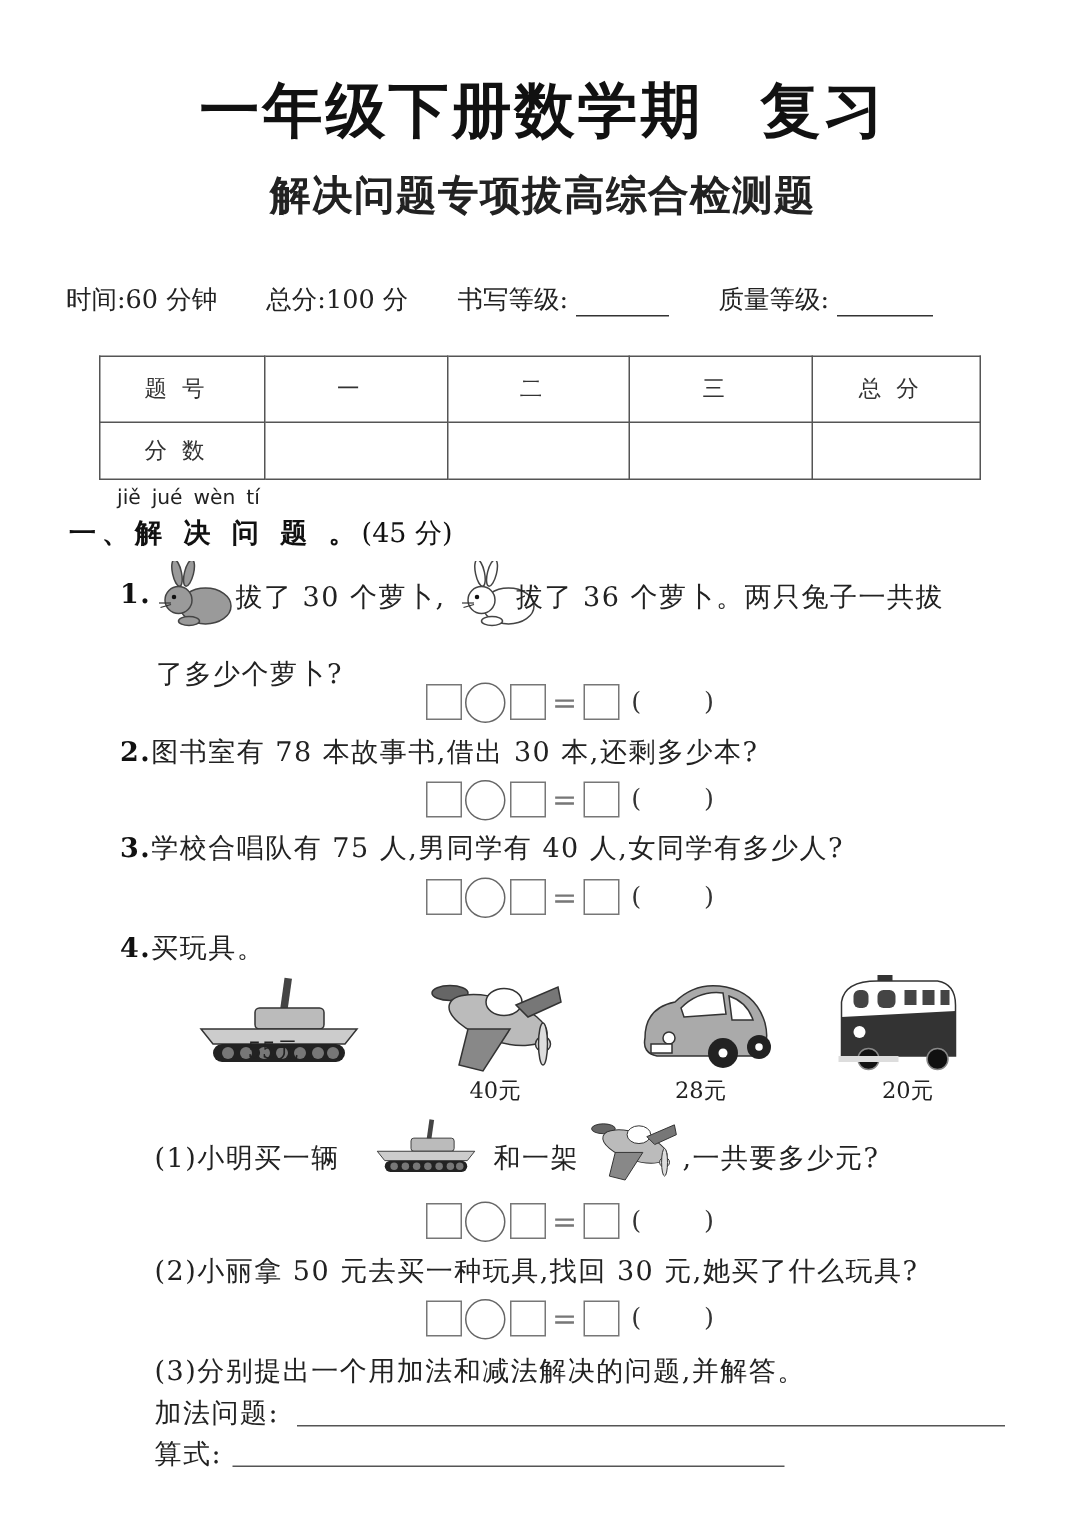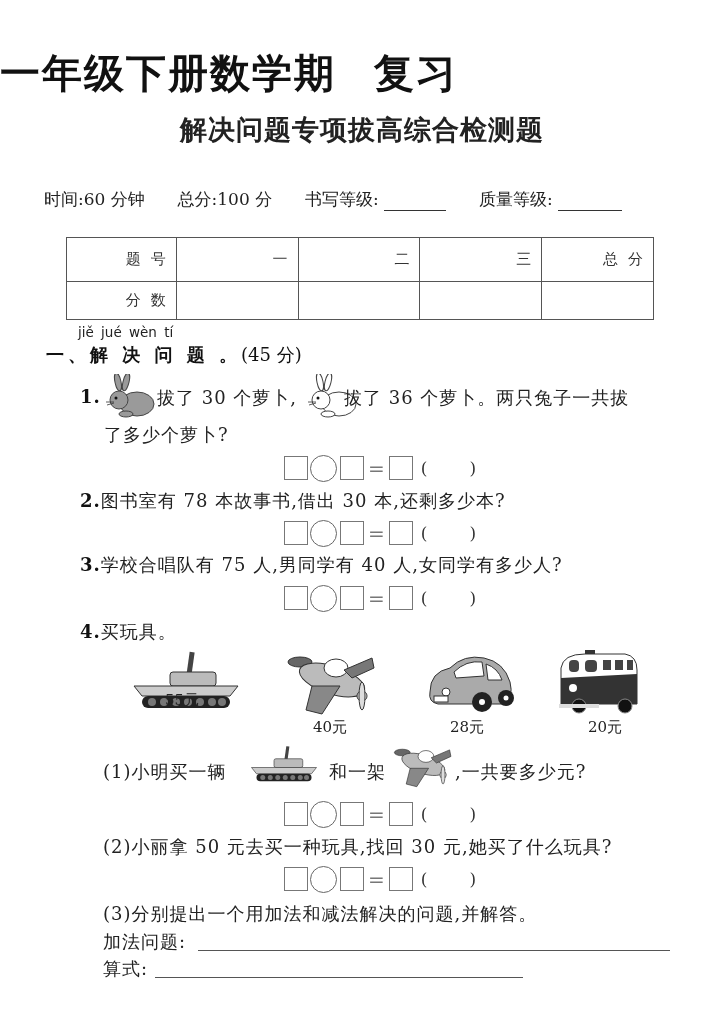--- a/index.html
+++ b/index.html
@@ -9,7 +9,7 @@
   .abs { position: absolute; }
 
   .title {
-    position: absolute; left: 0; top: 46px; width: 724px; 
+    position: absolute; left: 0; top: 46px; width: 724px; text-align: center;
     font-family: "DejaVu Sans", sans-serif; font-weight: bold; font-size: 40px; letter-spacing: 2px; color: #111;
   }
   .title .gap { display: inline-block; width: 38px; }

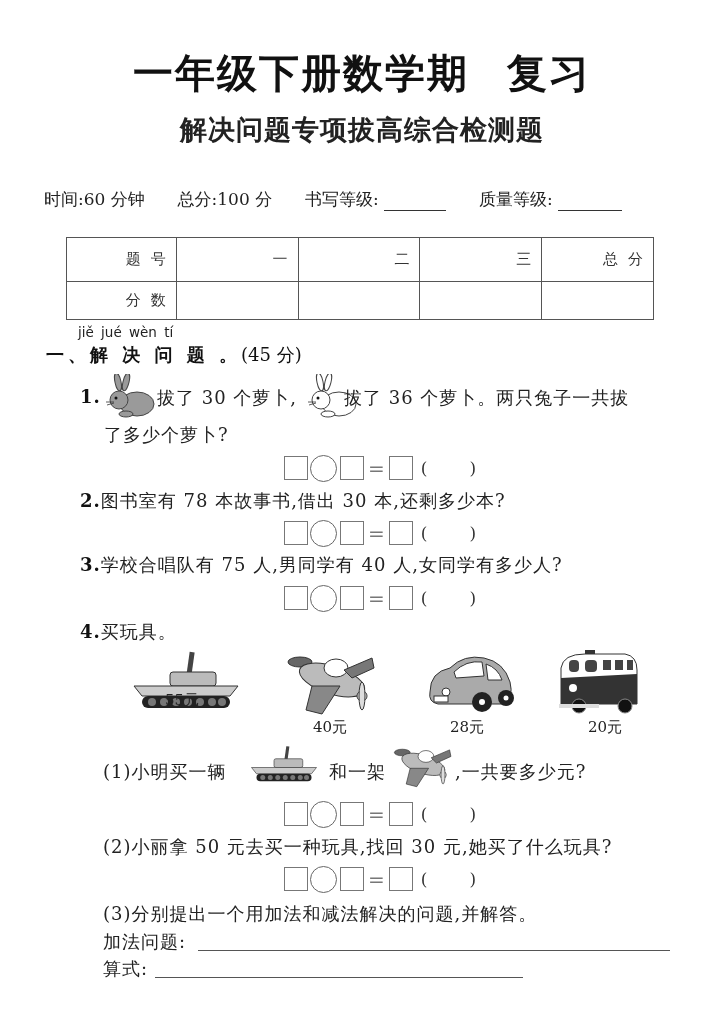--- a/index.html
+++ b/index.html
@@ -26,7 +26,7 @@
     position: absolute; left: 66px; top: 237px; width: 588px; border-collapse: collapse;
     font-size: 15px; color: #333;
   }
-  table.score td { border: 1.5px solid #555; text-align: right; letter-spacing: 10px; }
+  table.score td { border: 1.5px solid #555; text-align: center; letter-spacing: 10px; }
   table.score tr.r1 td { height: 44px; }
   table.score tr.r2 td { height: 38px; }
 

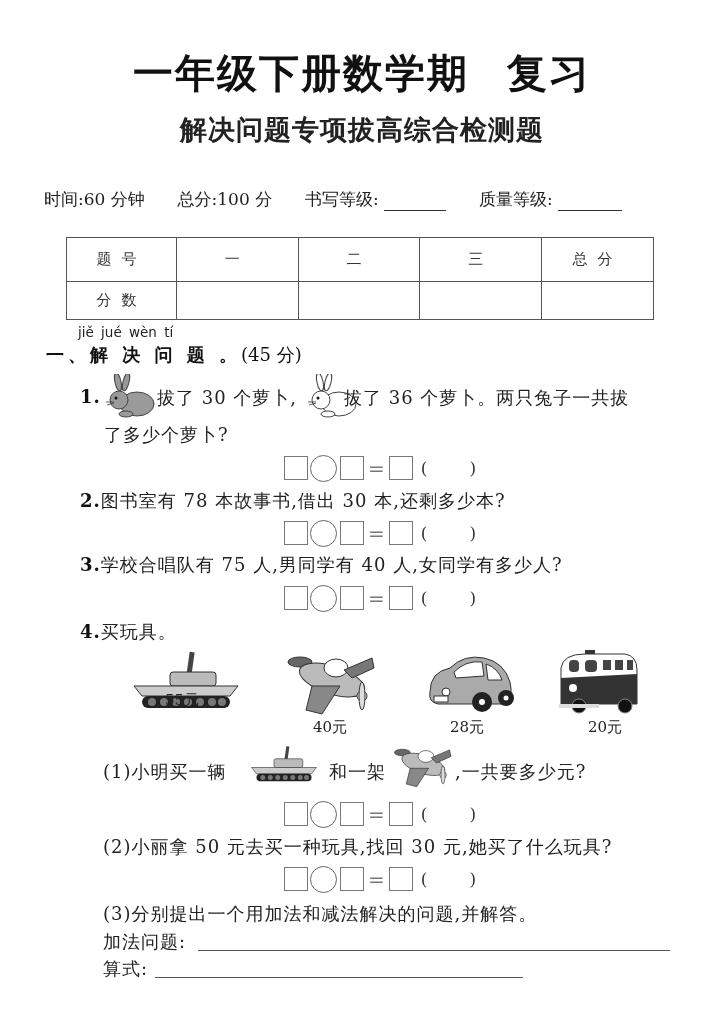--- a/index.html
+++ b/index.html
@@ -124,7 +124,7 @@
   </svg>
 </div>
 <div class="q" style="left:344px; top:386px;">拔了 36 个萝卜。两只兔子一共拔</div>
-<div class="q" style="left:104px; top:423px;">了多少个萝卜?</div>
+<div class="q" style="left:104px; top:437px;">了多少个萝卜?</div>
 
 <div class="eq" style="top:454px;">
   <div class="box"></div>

#### [Task description]
Each line containing the word "position" needs to be copied from the data above.

#### [Reply]
   .abs { position: absolute; }
-    position: absolute; left: 0; top: 46px; width: 724px; 
+    position: absolute; left: 0; top: 46px; width: 724px; text-align: center;
     position: absolute; left: 66px; top: 237px; width: 588px; border-collapse: collapse;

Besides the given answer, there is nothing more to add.